INPUT RECORDS:
--- START ---
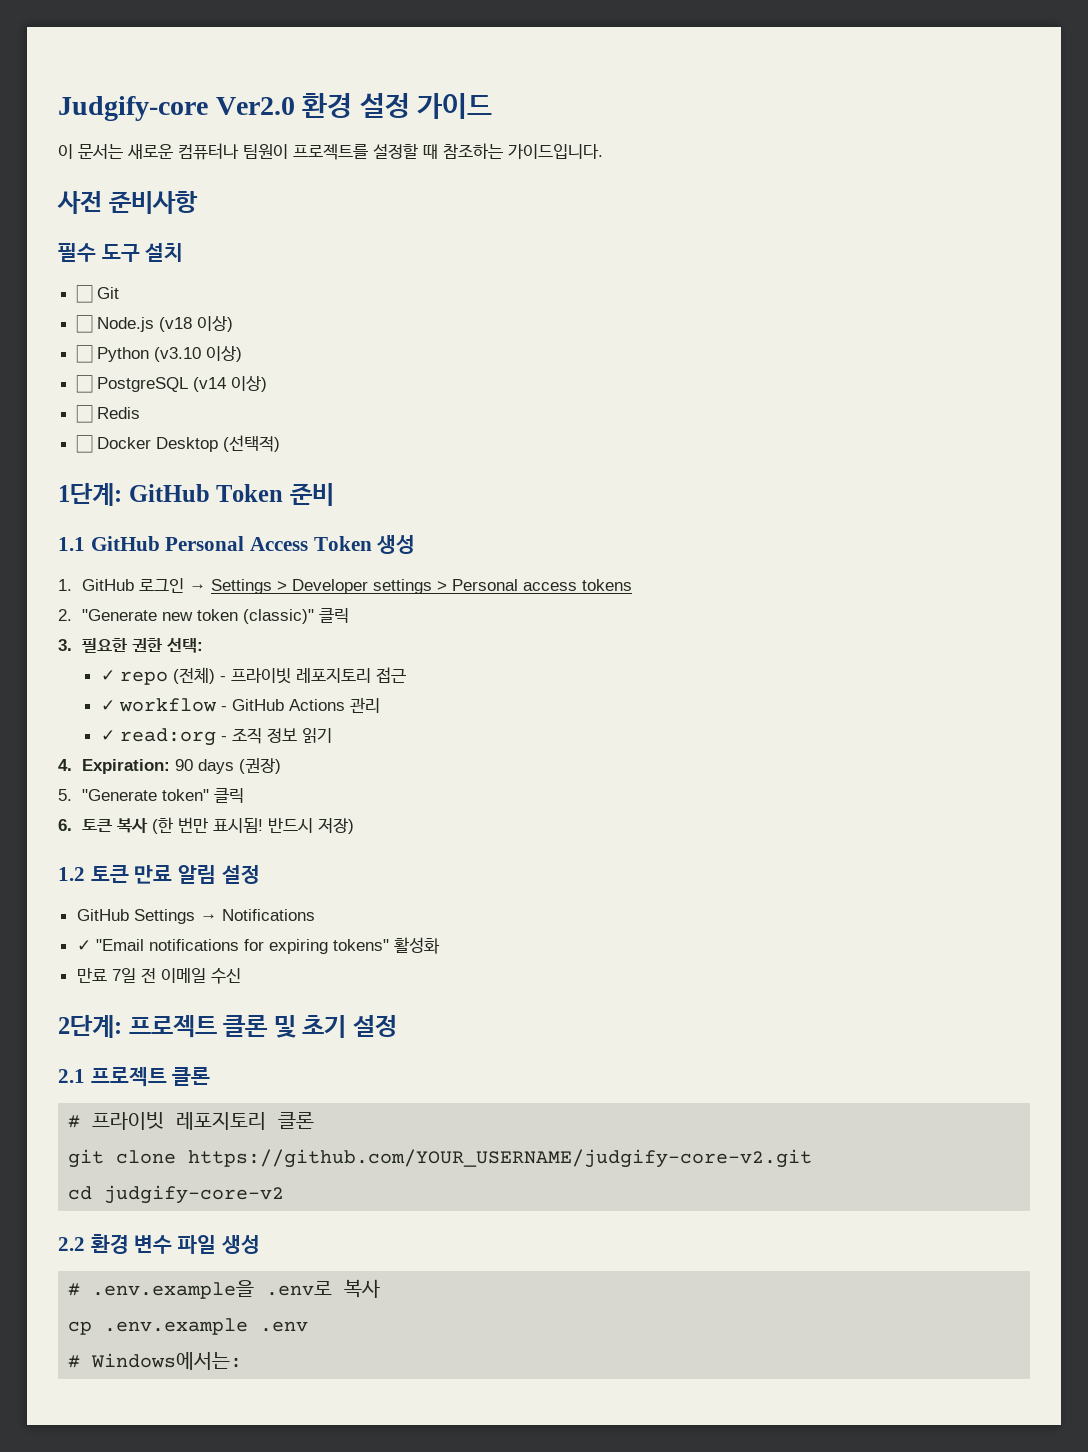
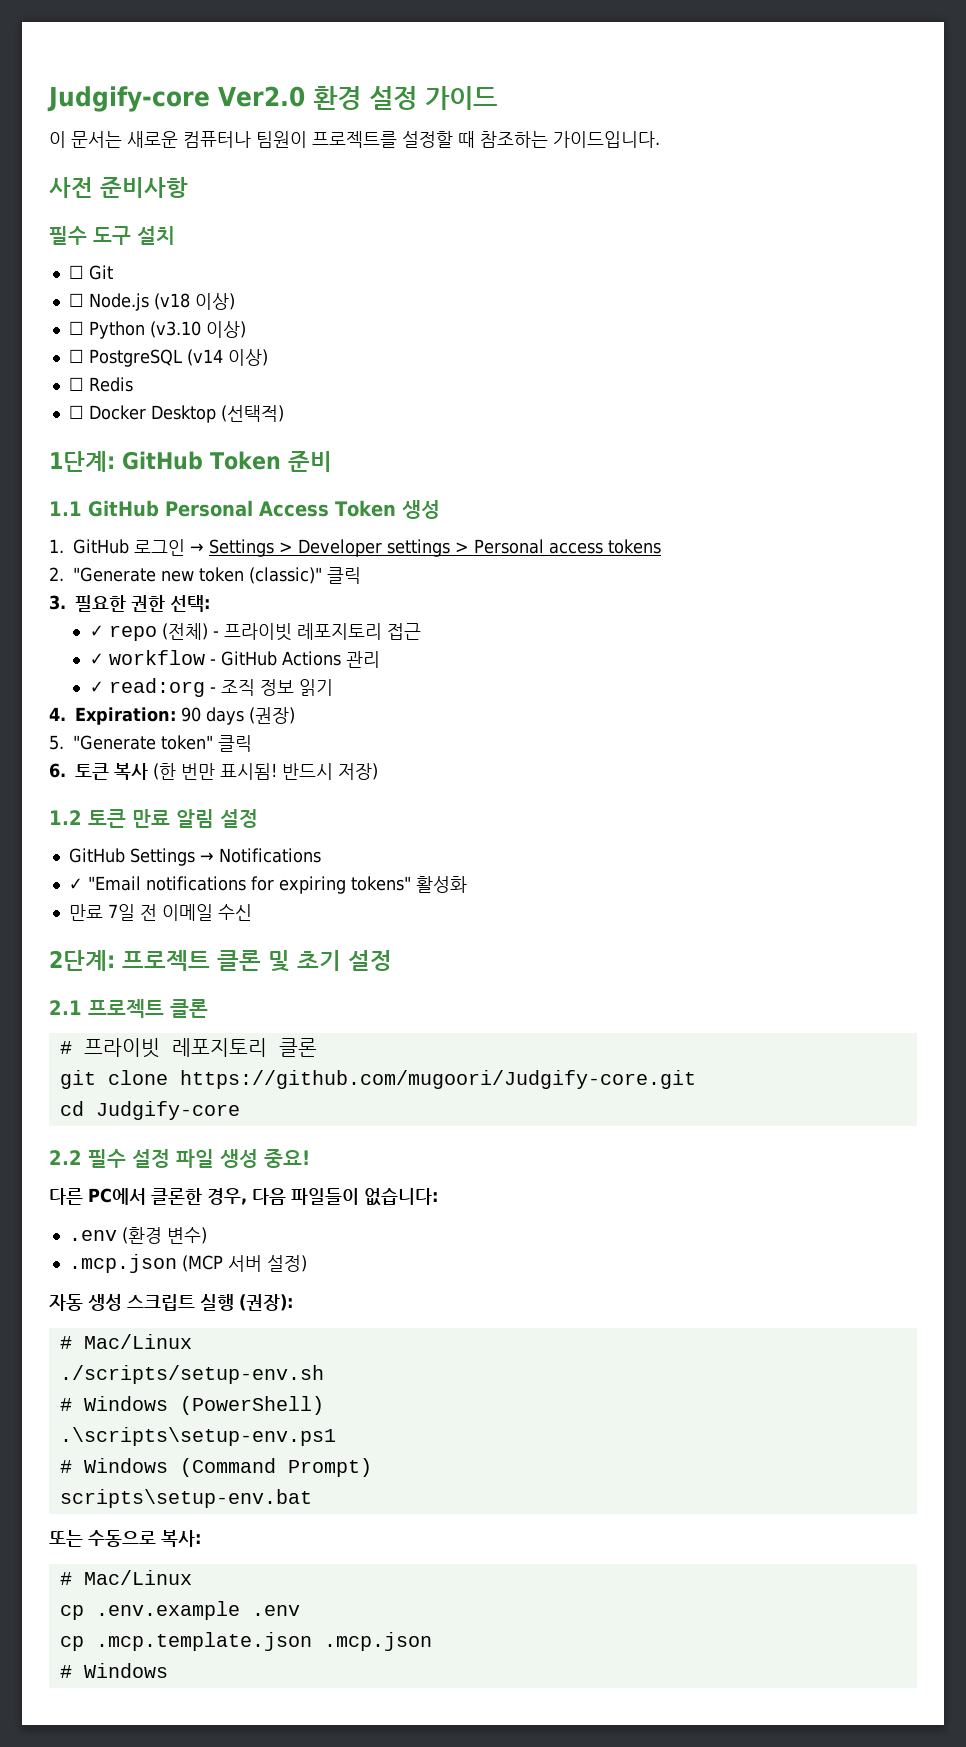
- git clone https://github.com/YOUR_USERNAME/judgify-core-v2.git
+ git clone https://github.com/mugoori/Judgify-core.git
- cd judgify-core-v2
+ cd Judgify-core
- 2.2 환경 변수 파일 생성
- # .env.example을 .env로 복사
+ 2.2 필수 설정 파일 생성 중요!
+ 다른 PC에서 클론한 경우, 다음 파일들이 없습니다:
+ .env (환경 변수)
+ .mcp.json (MCP 서버 설정)
+ 자동 생성 스크립트 실행 (권장):
+ # Mac/Linux
+ ./scripts/setup-env.sh
+ # Windows (PowerShell)
+ .\scripts\setup-env.ps1
+ # Windows (Command Prompt)
+ scripts\setup-env.bat
+ 또는 수동으로 복사:
+ # Mac/Linux
- # Windows에서는:
+ cp .mcp.template.json .mcp.json
+ # Windows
--- END ---
REQUIRED ACTION: What you give back must match the entries exactly, apart from the omitted pictures.

TASK SOLUTION:
- git clone https://github.com/YOUR_USERNAME/judgify-core-v2.git
+ git clone https://github.com/mugoori/Judgify-core.git
- cd judgify-core-v2
+ cd Judgify-core
- 2.2 환경 변수 파일 생성
- # .env.example을 .env로 복사
+ 2.2 필수 설정 파일 생성 중요!
+ 다른 PC에서 클론한 경우, 다음 파일들이 없습니다:
+ .env (환경 변수)
+ .mcp.json (MCP 서버 설정)
+ 자동 생성 스크립트 실행 (권장):
+ # Mac/Linux
+ ./scripts/setup-env.sh
+ # Windows (PowerShell)
+ .\scripts\setup-env.ps1
+ # Windows (Command Prompt)
+ scripts\setup-env.bat
+ 또는 수동으로 복사:
+ # Mac/Linux
- # Windows에서는:
+ cp .mcp.template.json .mcp.json
+ # Windows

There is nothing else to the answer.